> Problem to solve: Find and copy each line of the records where the string "gelezen" shows up.
** Opening Dataset extract block **
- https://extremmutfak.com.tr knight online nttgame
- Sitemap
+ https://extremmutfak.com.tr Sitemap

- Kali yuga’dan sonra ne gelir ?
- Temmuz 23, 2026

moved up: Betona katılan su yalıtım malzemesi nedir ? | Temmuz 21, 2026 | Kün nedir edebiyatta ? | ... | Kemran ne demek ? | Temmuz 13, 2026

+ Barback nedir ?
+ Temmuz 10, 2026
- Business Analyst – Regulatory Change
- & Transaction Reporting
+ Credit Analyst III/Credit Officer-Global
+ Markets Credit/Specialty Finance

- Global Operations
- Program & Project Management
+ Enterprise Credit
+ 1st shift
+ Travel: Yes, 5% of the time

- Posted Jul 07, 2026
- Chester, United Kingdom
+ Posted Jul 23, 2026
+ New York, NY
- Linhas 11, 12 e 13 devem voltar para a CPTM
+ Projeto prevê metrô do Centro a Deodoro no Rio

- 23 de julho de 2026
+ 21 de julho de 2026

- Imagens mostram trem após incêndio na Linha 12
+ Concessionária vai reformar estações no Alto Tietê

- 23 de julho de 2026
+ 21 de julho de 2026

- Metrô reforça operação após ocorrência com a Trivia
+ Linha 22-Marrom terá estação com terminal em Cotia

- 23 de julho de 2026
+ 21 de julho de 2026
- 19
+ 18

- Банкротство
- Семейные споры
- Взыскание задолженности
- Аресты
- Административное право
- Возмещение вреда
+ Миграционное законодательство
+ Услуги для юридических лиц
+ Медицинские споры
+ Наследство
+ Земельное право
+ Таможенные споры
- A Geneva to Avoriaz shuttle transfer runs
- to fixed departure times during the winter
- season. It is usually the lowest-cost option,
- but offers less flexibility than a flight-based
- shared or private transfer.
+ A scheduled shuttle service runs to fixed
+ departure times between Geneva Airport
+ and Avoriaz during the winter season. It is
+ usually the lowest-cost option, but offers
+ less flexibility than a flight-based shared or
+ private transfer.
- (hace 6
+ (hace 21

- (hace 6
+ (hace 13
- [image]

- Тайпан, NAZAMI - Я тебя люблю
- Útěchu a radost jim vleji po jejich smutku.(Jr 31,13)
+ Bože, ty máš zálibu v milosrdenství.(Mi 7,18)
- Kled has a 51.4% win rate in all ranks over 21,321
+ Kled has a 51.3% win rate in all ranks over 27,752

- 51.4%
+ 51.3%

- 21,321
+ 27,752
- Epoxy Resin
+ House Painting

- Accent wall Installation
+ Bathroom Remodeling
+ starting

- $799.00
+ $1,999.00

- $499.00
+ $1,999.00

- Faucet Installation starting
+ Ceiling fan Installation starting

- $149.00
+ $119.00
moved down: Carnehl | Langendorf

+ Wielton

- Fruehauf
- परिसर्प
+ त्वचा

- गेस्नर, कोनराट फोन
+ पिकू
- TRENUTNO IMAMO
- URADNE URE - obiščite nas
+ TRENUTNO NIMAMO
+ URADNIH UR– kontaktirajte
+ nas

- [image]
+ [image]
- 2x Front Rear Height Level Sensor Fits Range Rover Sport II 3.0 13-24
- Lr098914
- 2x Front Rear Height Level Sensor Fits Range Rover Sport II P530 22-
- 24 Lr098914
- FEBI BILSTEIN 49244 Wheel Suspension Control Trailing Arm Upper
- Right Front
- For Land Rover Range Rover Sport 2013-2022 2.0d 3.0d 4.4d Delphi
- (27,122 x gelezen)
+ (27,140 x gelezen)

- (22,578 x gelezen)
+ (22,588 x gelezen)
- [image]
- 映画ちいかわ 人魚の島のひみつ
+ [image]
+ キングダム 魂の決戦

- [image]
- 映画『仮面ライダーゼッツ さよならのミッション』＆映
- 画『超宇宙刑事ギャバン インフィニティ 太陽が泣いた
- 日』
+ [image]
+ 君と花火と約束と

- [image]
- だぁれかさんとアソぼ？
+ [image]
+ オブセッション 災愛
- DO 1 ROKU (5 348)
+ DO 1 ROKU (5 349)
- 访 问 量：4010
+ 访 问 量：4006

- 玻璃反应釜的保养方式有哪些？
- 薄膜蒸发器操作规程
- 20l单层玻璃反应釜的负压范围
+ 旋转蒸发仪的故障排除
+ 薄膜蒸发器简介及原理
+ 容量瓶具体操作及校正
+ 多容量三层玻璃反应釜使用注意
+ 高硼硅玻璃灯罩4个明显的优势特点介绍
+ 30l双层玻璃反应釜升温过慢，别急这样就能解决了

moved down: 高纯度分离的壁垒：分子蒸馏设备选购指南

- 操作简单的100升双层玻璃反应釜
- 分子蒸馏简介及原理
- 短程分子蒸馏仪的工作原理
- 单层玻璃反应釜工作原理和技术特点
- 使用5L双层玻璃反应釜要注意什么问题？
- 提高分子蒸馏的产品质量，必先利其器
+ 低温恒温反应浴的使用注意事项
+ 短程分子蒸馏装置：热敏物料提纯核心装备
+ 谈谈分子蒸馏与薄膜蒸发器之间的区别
** Closing Dataset extract block **
> Answer section:
- (27,122 x gelezen)
+ (27,140 x gelezen)
- (22,578 x gelezen)
+ (22,588 x gelezen)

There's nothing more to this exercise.